START DATA SUPPLIED

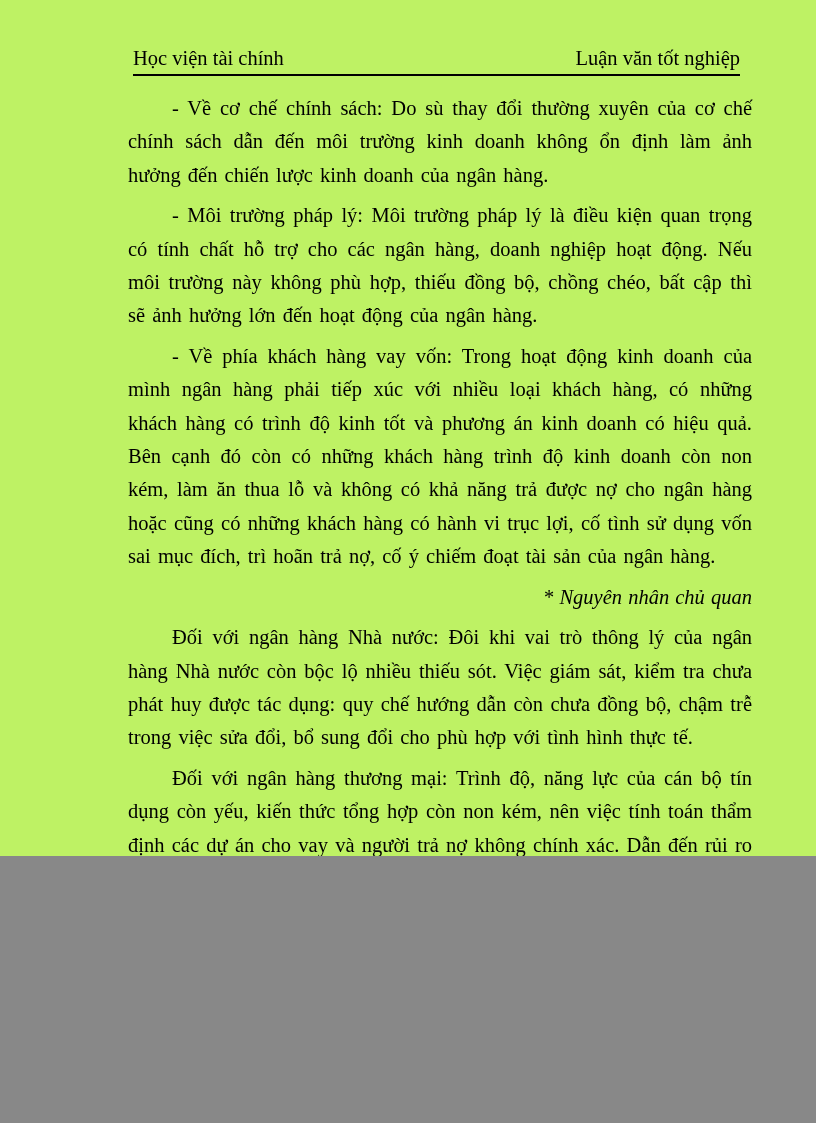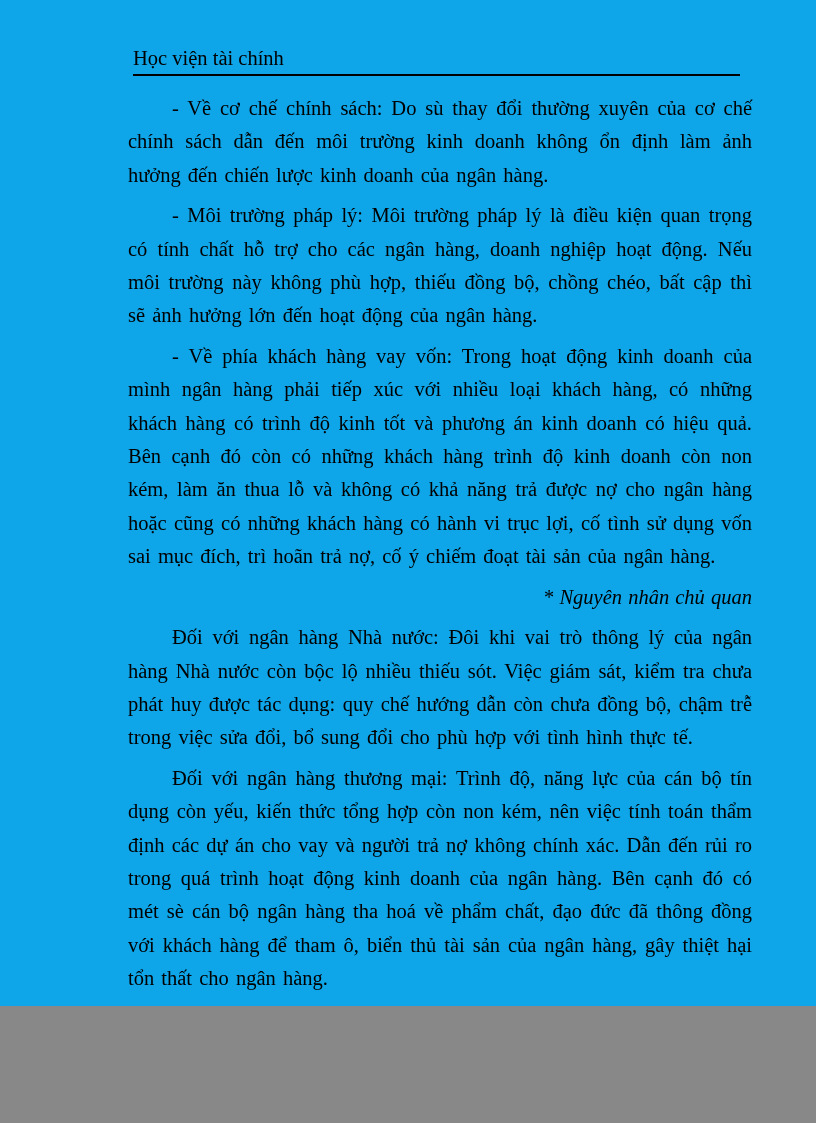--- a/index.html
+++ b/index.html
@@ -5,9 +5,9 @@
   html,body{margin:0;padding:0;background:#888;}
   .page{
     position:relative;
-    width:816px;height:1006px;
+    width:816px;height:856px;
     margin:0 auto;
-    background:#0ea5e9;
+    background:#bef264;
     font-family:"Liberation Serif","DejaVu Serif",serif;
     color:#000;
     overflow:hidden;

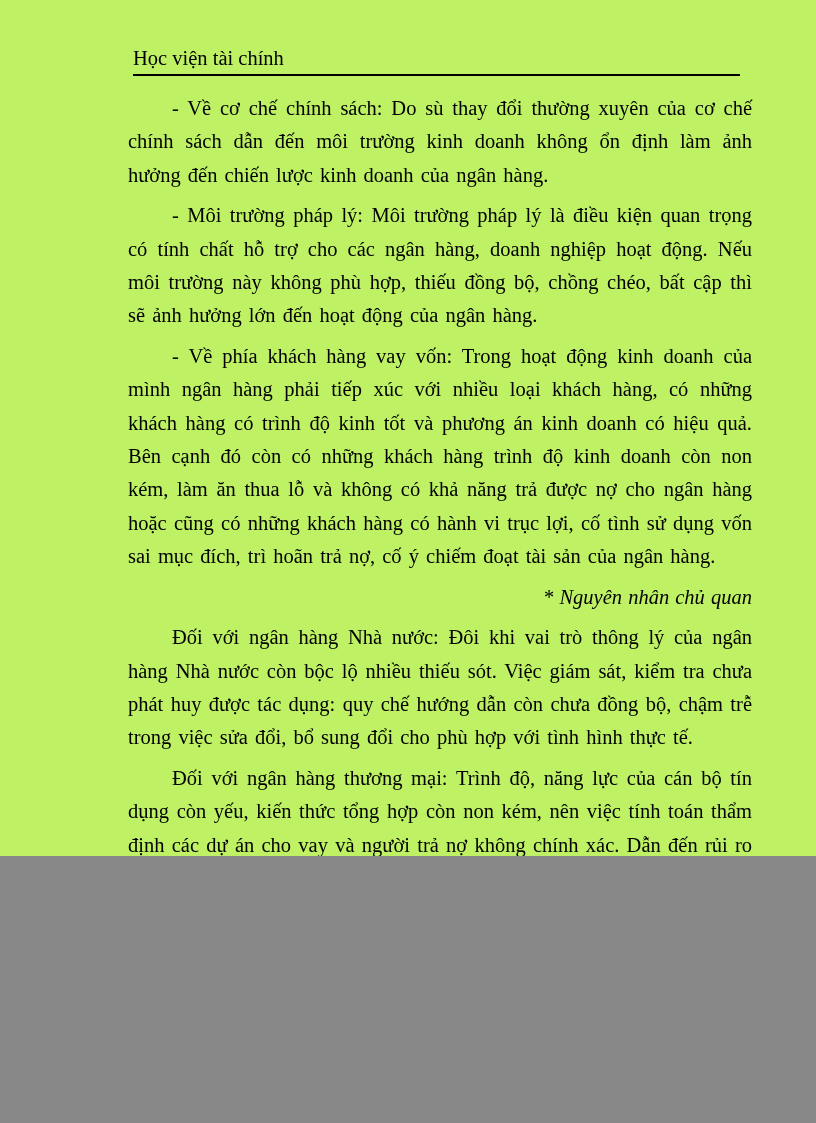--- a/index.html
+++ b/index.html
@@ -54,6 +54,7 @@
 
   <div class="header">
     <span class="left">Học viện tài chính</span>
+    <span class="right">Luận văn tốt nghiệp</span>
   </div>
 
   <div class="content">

END DATA SUPPLIED
START DATA SUPPLIED

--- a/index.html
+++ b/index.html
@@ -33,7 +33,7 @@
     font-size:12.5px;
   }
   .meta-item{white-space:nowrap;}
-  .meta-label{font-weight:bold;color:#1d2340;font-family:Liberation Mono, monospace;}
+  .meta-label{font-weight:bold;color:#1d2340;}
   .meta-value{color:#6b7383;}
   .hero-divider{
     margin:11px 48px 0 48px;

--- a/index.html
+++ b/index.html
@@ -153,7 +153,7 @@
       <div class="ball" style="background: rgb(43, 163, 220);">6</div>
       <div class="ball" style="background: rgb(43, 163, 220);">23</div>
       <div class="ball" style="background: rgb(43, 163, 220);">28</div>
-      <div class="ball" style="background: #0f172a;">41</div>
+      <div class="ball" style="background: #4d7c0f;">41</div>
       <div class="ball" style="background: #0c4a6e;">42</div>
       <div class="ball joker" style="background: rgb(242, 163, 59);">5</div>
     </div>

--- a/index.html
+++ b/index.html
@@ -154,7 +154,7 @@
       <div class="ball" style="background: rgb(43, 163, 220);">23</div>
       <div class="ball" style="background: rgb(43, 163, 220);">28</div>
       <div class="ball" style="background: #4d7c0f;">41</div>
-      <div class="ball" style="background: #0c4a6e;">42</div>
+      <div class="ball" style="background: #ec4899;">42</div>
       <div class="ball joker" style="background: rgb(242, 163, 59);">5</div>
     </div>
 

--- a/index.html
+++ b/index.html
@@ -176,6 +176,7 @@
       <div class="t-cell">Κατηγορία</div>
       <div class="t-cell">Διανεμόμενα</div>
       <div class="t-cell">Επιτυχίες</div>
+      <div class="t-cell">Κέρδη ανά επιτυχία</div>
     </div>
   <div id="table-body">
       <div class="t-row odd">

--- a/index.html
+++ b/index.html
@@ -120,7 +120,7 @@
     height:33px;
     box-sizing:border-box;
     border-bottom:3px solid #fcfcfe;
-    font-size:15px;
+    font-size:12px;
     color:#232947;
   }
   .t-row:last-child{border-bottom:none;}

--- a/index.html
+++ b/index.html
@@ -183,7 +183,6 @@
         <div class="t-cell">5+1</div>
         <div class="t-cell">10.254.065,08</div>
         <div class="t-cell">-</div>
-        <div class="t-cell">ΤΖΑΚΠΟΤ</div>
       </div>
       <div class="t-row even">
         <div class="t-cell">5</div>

END DATA SUPPLIED
START DATA SUPPLIED

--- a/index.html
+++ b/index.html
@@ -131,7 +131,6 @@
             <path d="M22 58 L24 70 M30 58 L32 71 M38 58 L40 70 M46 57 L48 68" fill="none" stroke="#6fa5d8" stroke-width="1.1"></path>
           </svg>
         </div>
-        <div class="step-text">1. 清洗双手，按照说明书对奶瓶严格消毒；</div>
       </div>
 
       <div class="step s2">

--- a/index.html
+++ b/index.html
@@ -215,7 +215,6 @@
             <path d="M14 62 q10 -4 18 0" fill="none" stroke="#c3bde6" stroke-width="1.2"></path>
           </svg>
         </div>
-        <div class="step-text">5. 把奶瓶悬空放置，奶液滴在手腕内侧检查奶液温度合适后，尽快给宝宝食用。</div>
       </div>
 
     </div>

END DATA SUPPLIED

» **EXERCISE PROMPT**
Lines containing the word "stroke" must all be returned from the material above.

» **RESULT OF THE TASK**
             <path d="M22 58 L24 70 M30 58 L32 71 M38 58 L40 70 M46 57 L48 68" fill="none" stroke="#6fa5d8" stroke-width="1.1"></path>
             <path d="M14 62 q10 -4 18 0" fill="none" stroke="#c3bde6" stroke-width="1.2"></path>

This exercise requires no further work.